Loss of the serine/threonine kinase fused results in postnatal growth defects and lethality due to progressive hydrocephalus

Mark Merchant  1 Marie EvangelistaShiuh-Ming LuohGretchen D FrantzSreedevi ChalasaniRichard A D CaranoMarjie van HoyJulio RamirezAnnie K OgasawaraLeanne M McFarlandEllen H FilvaroffDorothy M FrenchFrederic J de Sauvage
Affiliations

Loss of the serine/threonine kinase fused results in postnatal growth defects and lethality due to progressive hydrocephalus

Mark Merchant et al. Mol Cell Biol. 2005 Aug.

Abstract

The Drosophila Fused (Fu) kinase is an integral component of the Hedgehog (Hh) pathway that helps promote Hh-dependent gene transcription.
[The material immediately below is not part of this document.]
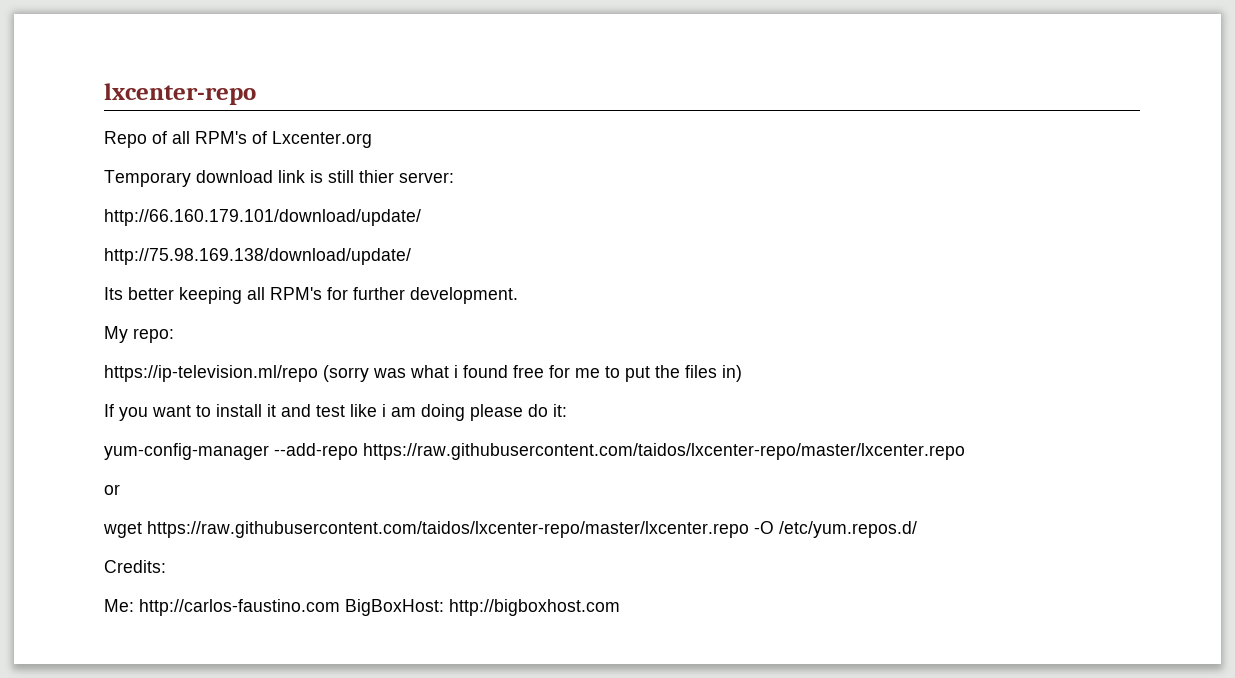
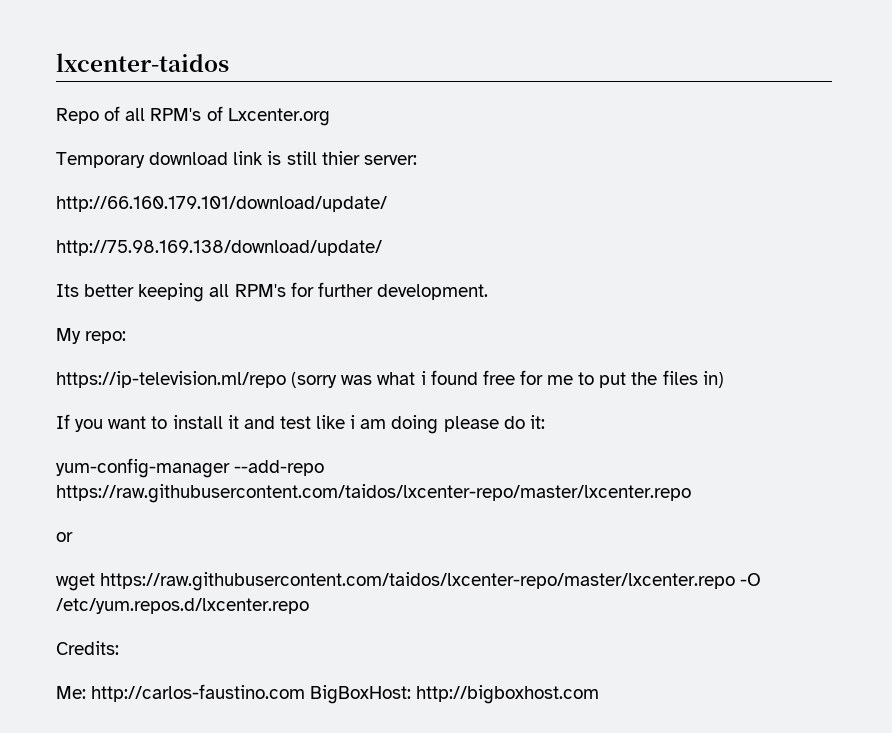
- lxcenter-repo
+ lxcenter-taidos
- wget https://raw.githubusercontent.com/taidos/lxcenter-repo/master/lxcenter.repo -O /etc/yum.repos.d/
+ wget https://raw.githubusercontent.com/taidos/lxcenter-repo/master/lxcenter.repo -O /etc/yum.repos.d/lxcenter.repo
Vertebrate homologues of Fu function in the Hh pathway in vitro, suggesting that Fu is evolutionarily conserved. We have generated fused (stk36) knockout mice to address the in vivo function of the mouse Fu (mFu) homologue. fused knockouts develop normally, being born in Mendelian ratios, but fail to thrive within 2 weeks, displaying profound growth retardation with communicating hydrocephalus and early mortality. The fused gene is expressed highly in ependymal cells and the choroid plexus, tissues involved in the production and circulation of cerebral spinal fluid (CSF), suggesting that loss of mFu disrupts CSF homeostasis. Similarly, fused is highly expressed in the nasal epithelium, where fused knockouts display bilateral suppurative rhinitis. No obvious defects were observed in the development of organs where Hh signaling is required (limbs, face, bones, etc.). Specification of neuronal cell fates by Hh in the neural tube was normal in fused knockouts, and induction of Hh target genes in numerous tissues is not affected by the loss of mFu. Furthermore, stimulation of fused knockout cerebellar granule cells to proliferate with Sonic Hh revealed no defect in Hh signal transmission. These results show that the mFu homologue is not required for Hh signaling during embryonic development but is required for proper postnatal development, possibly by regulating the CSF homeostasis or ciliary function.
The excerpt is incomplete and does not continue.